Much was made about Kobach not wanting to give the list to the commission with the SSN.

Richard Heckler 9 months, 2 weeks ago

Have you been purged from the voting rolls or not? This can be fixed however it takes time. Check your status frequently.

Voters ORGANIZING A VOTING DAY PACKET might be a preventive measure which could include:

--- a birth certificate

--- a drivers license or state ID card

--- proof of voter registration etc etc etc.

--- Military Discharge Papers

--- Keep this packet close to protect your right to vote

Do it today in case it is discovered one or more of the above cannot be found. None of these are difficult to replace. But will take time.

Some believe voter suppression is effective :

Bob Summers 9 months, 2 weeks ago

As long as it is not as bad as when Obama allowed hackers into the WH. The fantasies posted by the complex critical thinkers at Huff Po, dailykos, truth-out, think progress will be just that. Fantasies.

The Obama Administration has admitted that a cyberattacker was able to gain access to the US government's systems


Steve Hicks 9 months, 2 weeks ago

LOL, Bob. Good one ! Nobody would EVER have seen that one coming: "anything Trump does, Obama did worse." LOLOLOLOLOL.

There's the kind of "thinking" that guarantees you'll always be a perfect dupe for liars and fools.

You don't HAVE to be a complete tool, Bob. Do you realize that ? It's your choice.

Bob Summers 9 months, 2 weeks ago

At least you admit the maybe, possible, what-if hack of Kobach is not as bad as the actual devastating hack of Obama.

Steve Hicks 9 months, 2 weeks ago

Well, the news-story you cite seems to be from a credible source, so kudos to you for that. (Recognizing that even sources with an established record for credibility make errors, and shouldn't be accepted uncritically.) But there's really nothing in the story that makes it out to be a "devastating hack."

Quite the opposite. The story says an "unclassified" White House network was hacked: and that the "unusual network activity" by the hackers was "spotted and dealt with." It also says the hackers purpose "did not appear to be based on stealing information or destroying systems, but rather probing and potentially mapping the unclassified White House network, or to simply conduct some kind of surveillance." (It also says the hackers were thought to be Russians: go figure.)

That all makes it seem not a big deal. In the nature of things, I doubt that the White House' summary of the incident was entirely candid: or that all the facts were known to the reporters at the time. It would be interesting to see what's come out since, and if more details make the incident seem more serious that originally reported.

It's interesting to see who covered the story at the time: CNN, Fox News, Time magazine, the BBC, The Washington Post, the Atlantic magazine: with the exception of Fox, "lying liberal media" that "conservatives" always claim are hiding the truth.

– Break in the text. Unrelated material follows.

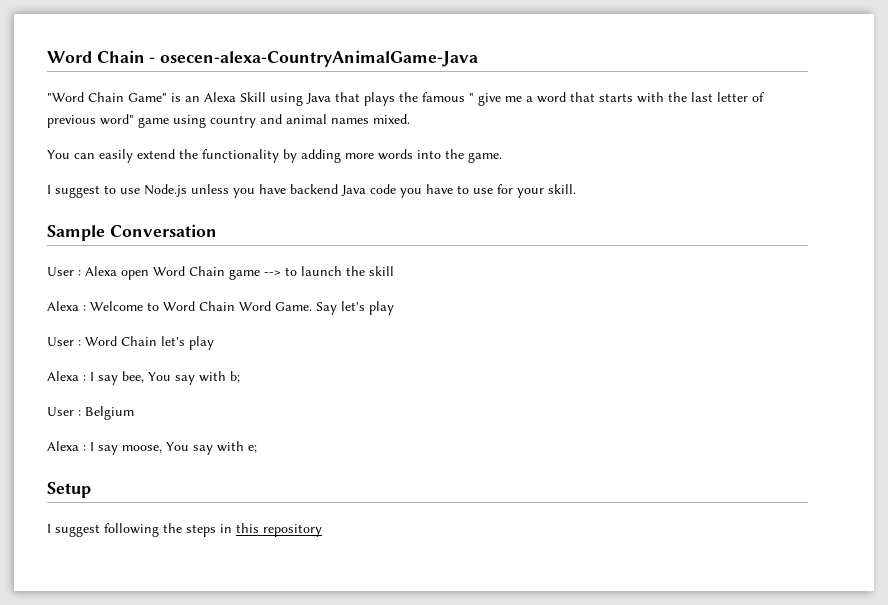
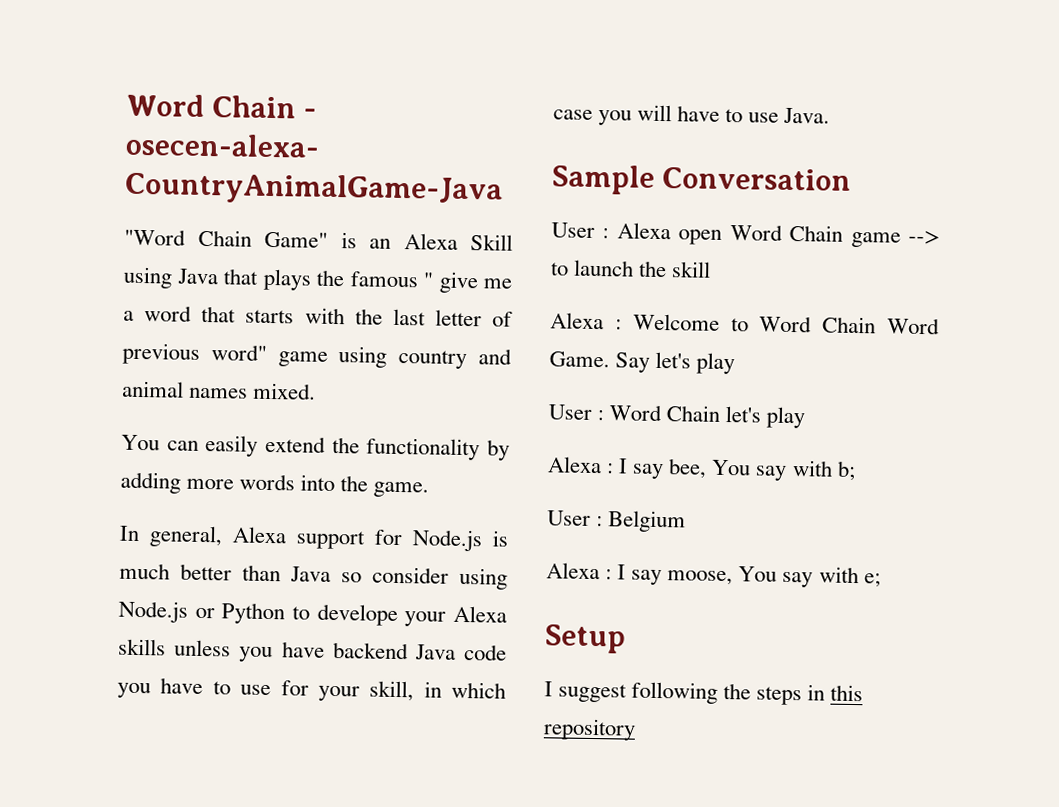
[47,184,187,198] I suggest to use Node.js -> [119,525,509,552] [119,562,508,590] [118,600,507,627] [118,638,166,656] In general, Alexa support for Node.js is much better than Java so consider using Node.js or Python to develope your Alexa skills
[548,184,576,194] skill. -> [369,680,506,702] [553,104,831,126] skill, in which case you will have to use Java.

It's interesting that Breitbart...which some "conservatives" believe is the only "news" organization telling the truth that other media won't...didn't report the story at the time. Their only hacking story that month was that hackers broke into Dairy Queen's corporate computer-system. (Though in 2016 and 2017 Breitbart frequently cited the 2014 hack: as you did: to claim Russians were doing much worse stuff in the Obama White House than the Trump White House.)

Some followup stories in 2015 (by various "mainstream media" and Fox) did confirm that later investigation pointed strongly to Russian hackers; and admitted that some "non-classified but sensitive information, including the president’s non-public schedule" was hacked.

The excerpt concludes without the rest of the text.